With a clamour of various cup finals due to close out the winter’s activities — and with anniversaryitis so fashionable — I am surprised to have read nothing on the infamous Khaki Cup final of 1915, especially as it was the first notable match played, in only their tenth year of existence, by the team of 2005: League champions and centenarians Chelsea. The springtime before Liverpool (the Champions League finalists) had also made their first appearance in the Cup final, losing 1-0 to Burnley at Crystal Palace. Within three months, on 4 August 1914, war was declared and a hullabaloo grew through the autumn as a new season of professional football not only began but continued through the winter, Saturday after Saturday, even as the Flanders mud became churned with blood. The establishment condemnation reached its peak when, ‘grotesquely’ it was said, 49,557 — many just home from the front, bandaged or hobbling — watched Sheffield United beat Chelsea 3–0 at Old Trafford. Thus did the Khaki Cup final become the last big sporting contest to be staged in England for four years.

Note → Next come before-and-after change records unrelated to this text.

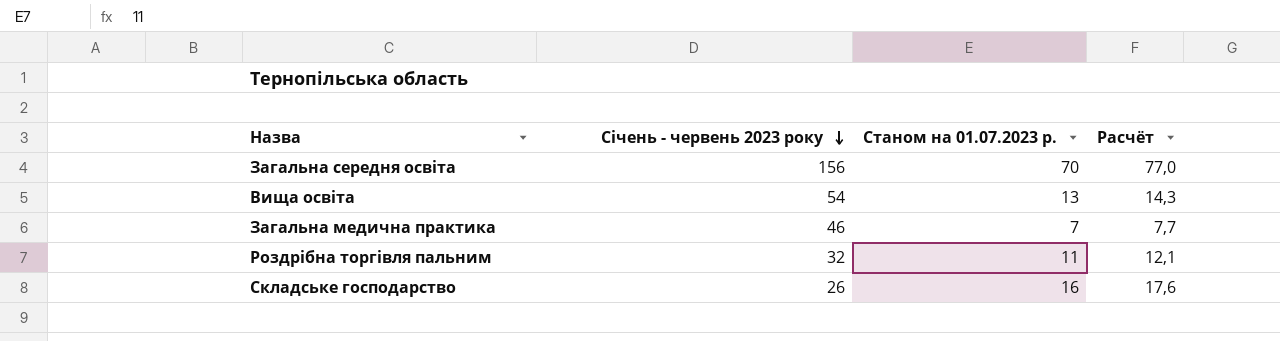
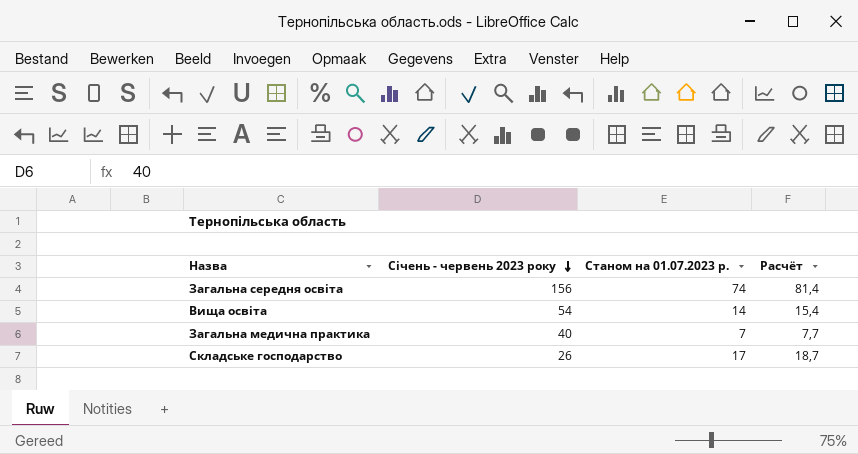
row Роздрібна торгівля пальним: 32 | 11 | 12,1 -> none
Загальна середня освіта | Станом на 01.07.2023 р.: 70 -> 74
Загальна середня освіта | Расчёт: 77,0 -> 81,4
Вища освіта | Станом на 01.07.2023 р.: 13 -> 14
Вища освіта | Расчёт: 14,3 -> 15,4
Загальна медична практика | Січень - червень 2023 року: 46 -> 40
Складське господарство | Станом на 01.07.2023 р.: 16 -> 17
Складське господарство | Расчёт: 17,6 -> 18,7

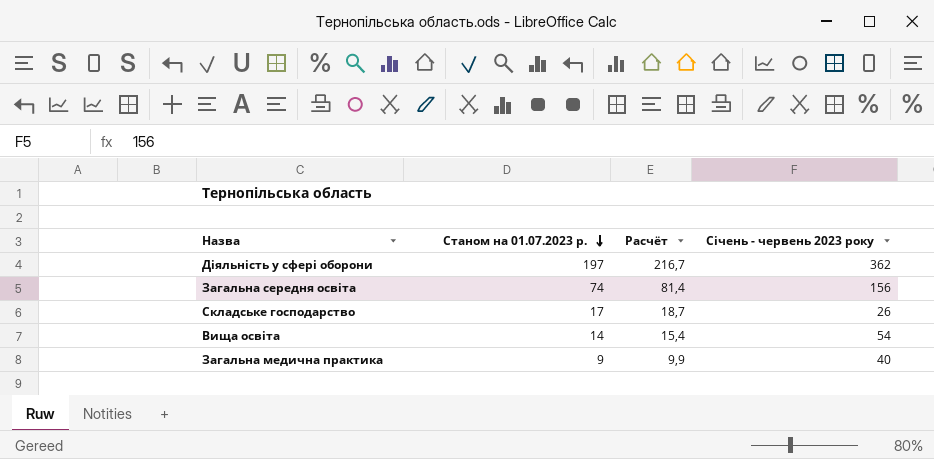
row order: Січень - червень 2023 року descending -> Станом на 01.07.2023 р. descending
column Січень - червень 2023 року | position: 2 -> 4
row Діяльність у сфері оборони: none -> 197 | 216,7 | 362
Загальна медична практика | Станом на 01.07.2023 р.: 7 -> 9
Загальна медична практика | Расчёт: 7,7 -> 9,9

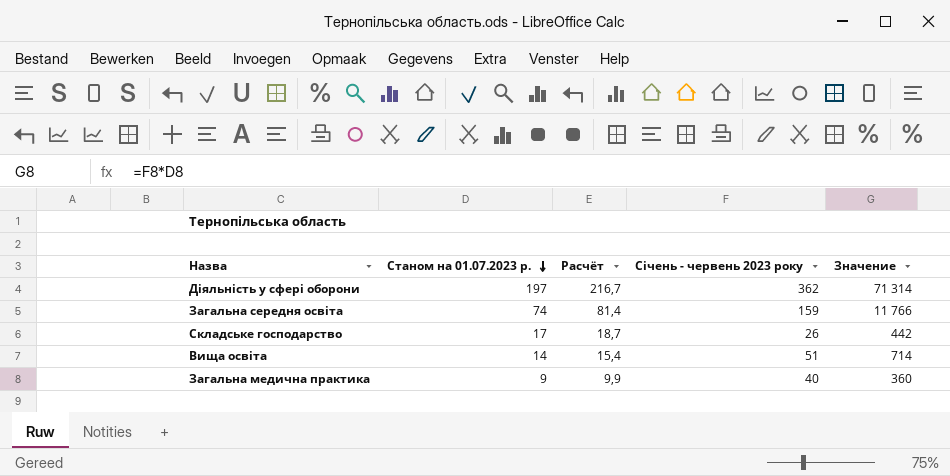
column Значение | formula: none -> [Станом на 01.07.2023 р.] * [Січень - червень 2023 року]
Загальна середня освіта | Січень - червень 2023 року: 156 -> 159
Вища освіта | Січень - червень 2023 року: 54 -> 51

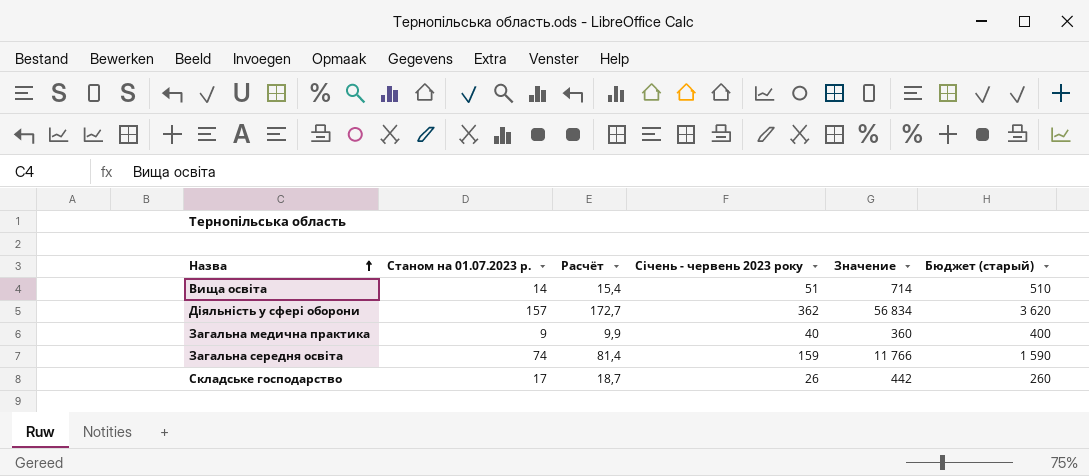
row order: Станом на 01.07.2023 р. descending -> Назва ascending
column Бюджет (старый) | formula: none -> [Січень - червень 2023 року] * 10
Діяльність у сфері оборони | Станом на 01.07.2023 р.: 197 -> 157
Діяльність у сфері оборони | Расчёт: 216,7 -> 172,7
Діяльність у сфері оборони | Значение: 71 314 -> 56 834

Many pro footballers had, in fact, signed up and been shipped to France, many in ‘sportsmen’s battalions’. Obviously many leading players perished. But their names lie unsung, unlogged. Soccer’s paperwork is pathetically patchy. Soccer did not have a Wisden. Late luminary of these Speccie backpages, Benny Green, superbly anthologised Wisden three decades ago and reckoned the Almanacks 1916–19 with page after page of obits were ‘very nearly unbearably poignant’ — an unravelling litany of ‘killed in action near Ypres, first capped in 1901’ ... ‘died of wounds at Mons, his century for Bradfield in 1895’ ... ‘struck by a shell, first week of September 1916, death being instantaneous; of all cricketers who have fallen may fairly be described as the most famous’. That last was Kenneth Hutchings (Kent and England). Most famous, in fact, was W.G. Grace himself (23 October 1915, at 67 in his bed at Eltham), ‘a death of bewilderment and a broken heart at the spectacle of the homicidal lunacy before him,’ said his friend Conan Doyle.

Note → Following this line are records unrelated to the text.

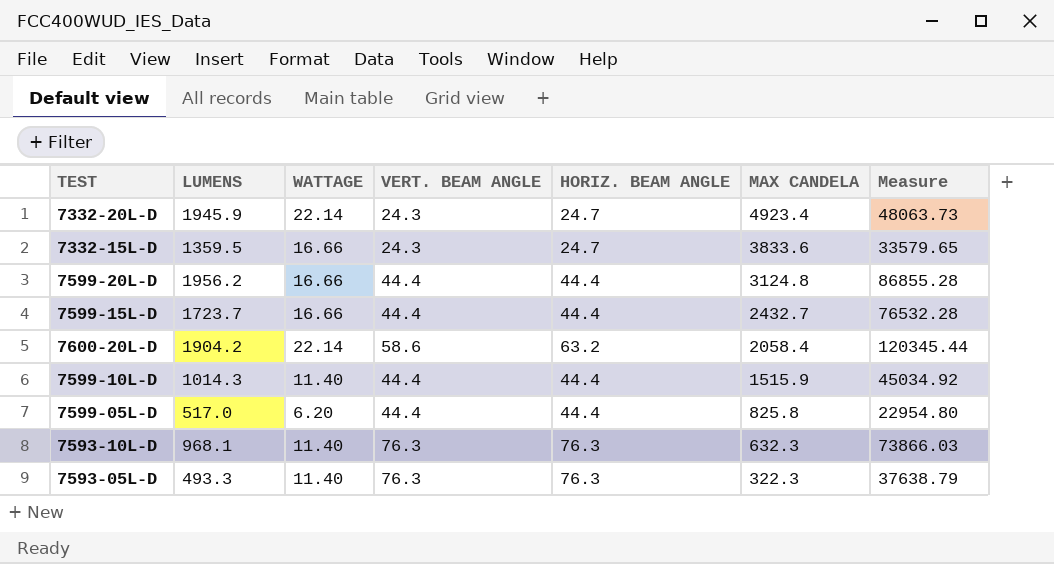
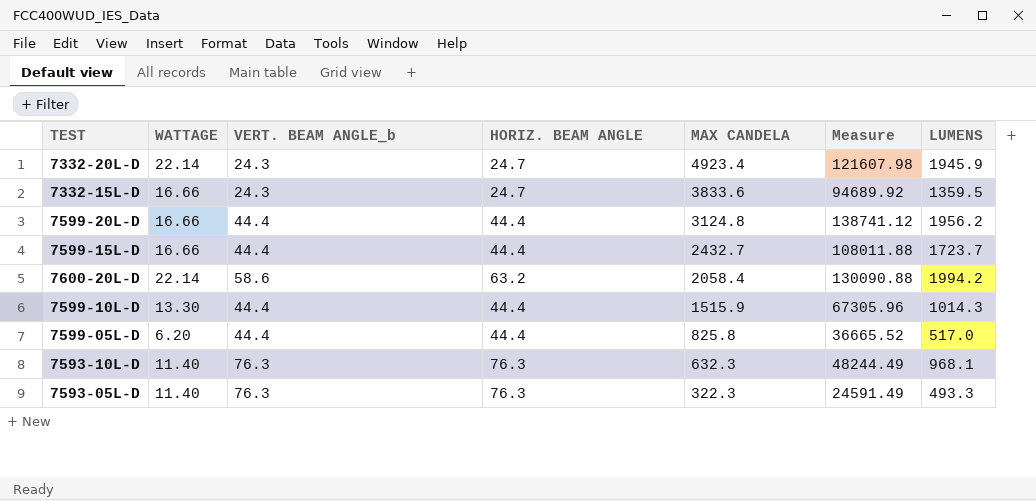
column name: VERT. BEAM ANGLE -> VERT. BEAM ANGLE_b
column Measure | formula: [LUMENS] * [HORIZ. BEAM ANGLE] -> [HORIZ. BEAM ANGLE] * [MAX CANDELA]
column LUMENS | position: 2 -> 7
7600-20L-D | LUMENS: 1904.2 -> 1994.2
7599-10L-D | WATTAGE: 11.40 -> 13.30

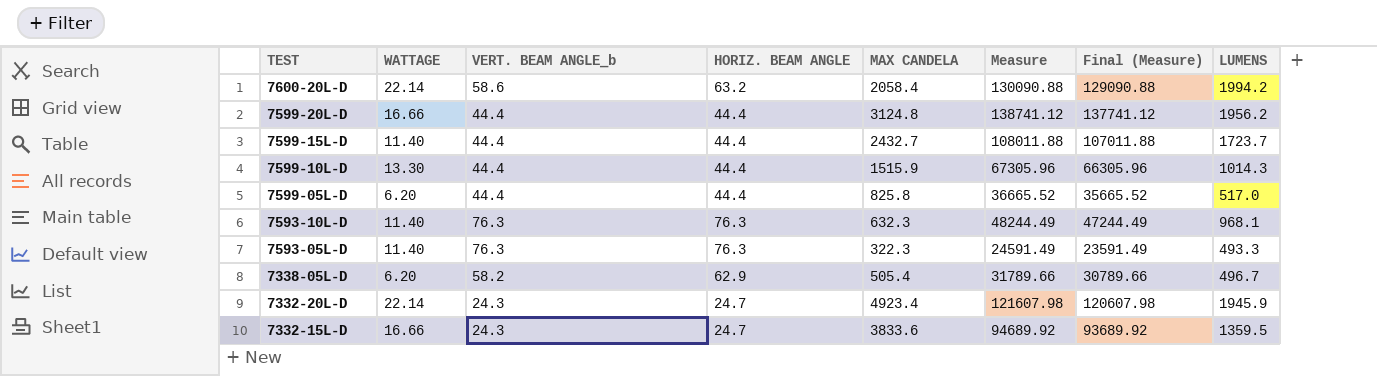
row order: MAX CANDELA descending -> TEST descending
column Final (Measure) | formula: none -> [Measure] - 1000
7599-15L-D | WATTAGE: 16.66 -> 11.40
row 7338-05L-D: none -> 6.20 | 58.2 | 62.9 | 505.4 | 31789.66 | 30789.66 | 496.7

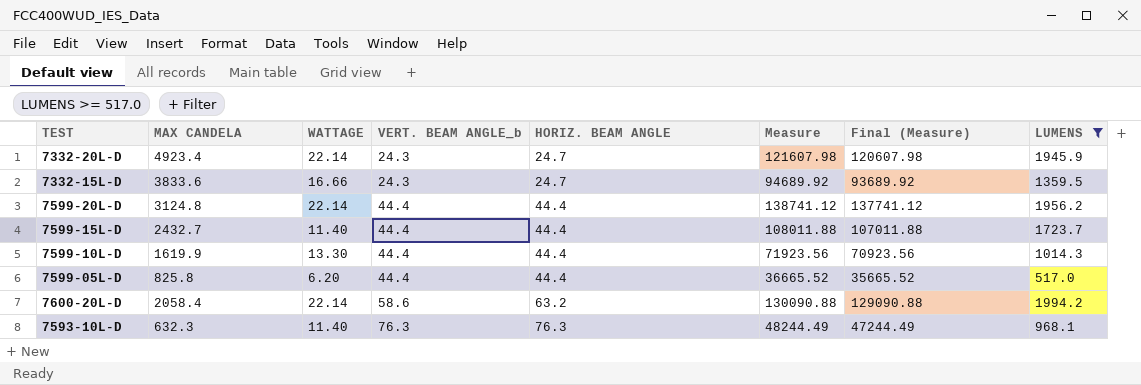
filter: none -> LUMENS >= 517.0
row order: TEST descending -> VERT. BEAM ANGLE_b ascending
column MAX CANDELA | position: 5 -> 2
7599-20L-D | WATTAGE: 16.66 -> 22.14
7599-10L-D | MAX CANDELA: 1515.9 -> 1619.9
7599-10L-D | Measure: 67305.96 -> 71923.56
7599-10L-D | Final (Measure): 66305.96 -> 70923.56

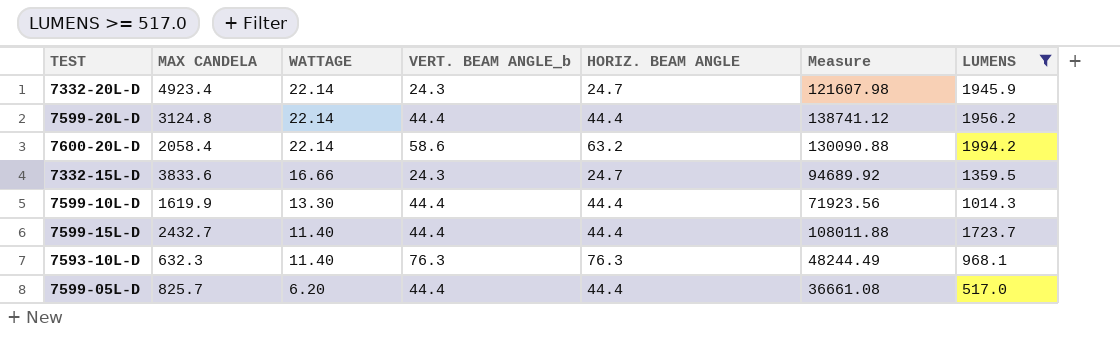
row order: VERT. BEAM ANGLE_b ascending -> WATTAGE descending
column Final (Measure) | formula: [Measure] - 1000 -> none
7599-05L-D | MAX CANDELA: 825.8 -> 825.7
7599-05L-D | Measure: 36665.52 -> 36661.08

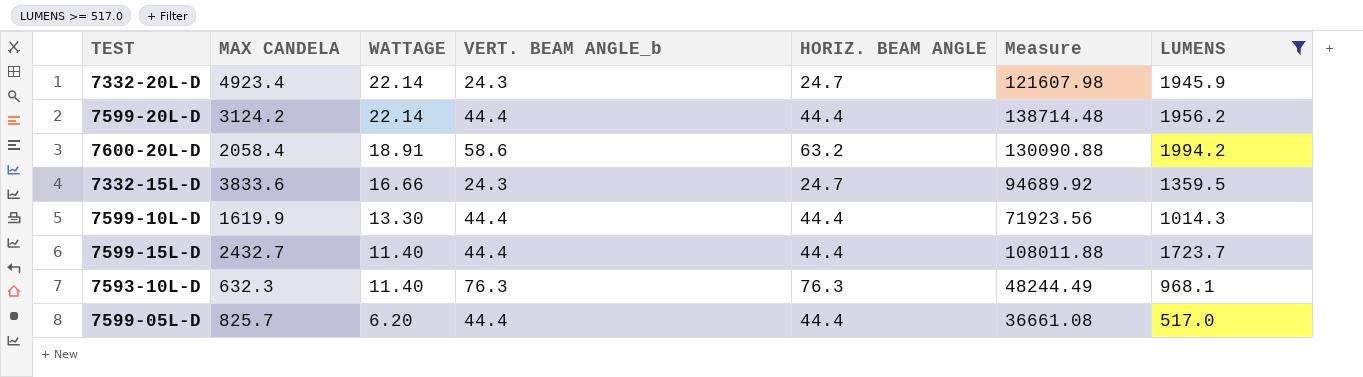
7599-20L-D | MAX CANDELA: 3124.8 -> 3124.2
7599-20L-D | Measure: 138741.12 -> 138714.48
7600-20L-D | WATTAGE: 22.14 -> 18.91

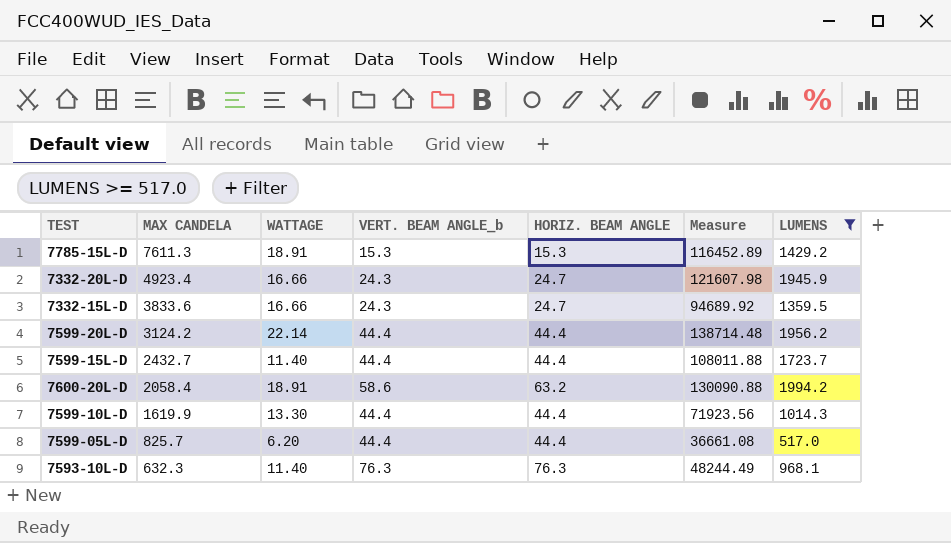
row order: WATTAGE descending -> MAX CANDELA descending
row 7785-15L-D: none -> 7611.3 | 18.91 | 15.3 | 15.3 | 116452.89 | 1429.2
7332-20L-D | WATTAGE: 22.14 -> 16.66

Rugby also counted its dead precisely. Fully 30 capped rugby international players never came home to Scotland; 26 England players were killed, 12 Welsh caps and nine Irish. These sombre four-score-and-ten reflections were not, in truth, triggered by that Khaki Cup final, but the coincidence of last week’s general election day’s date of 05–05–05 — because any schoolboy of a certain age who had an elderly sportsmaster who valued role models will know by heart 05–05–15 as the day that, at 12.20 a.m., Lt Ronnie Poulton-Palmer, of the 4th Royal Berkshires, was dispatched by a single sniper’s bullet at Ploegsteert Wood, Belgium. He died without speaking. He was 25. In England’s last rugger match, only 13 months before in Paris, he had scored four tries. As an Oxford fresher he’d scored five tries against Cambridge, still a record. He was the Jonny Wilkinson/Brian O’Driscoll of his day, and then some more — Beckham, Flintoff, Gower in one, if you like. He was heir to Huntley & Palmers’ biscuit millions, but it was neither his rugby nor his fortune, according to the OIIRFC Centenary History (1969), which set the ‘exceptionally good looking blond’ apart, ‘but the utter purity of character which made him loved by all sorts of men’. His commanding officer, Captain Crutwell, reported that as his company stood to at dawn that spring morning of 05–05–15 in Belgium ‘every man was crying’.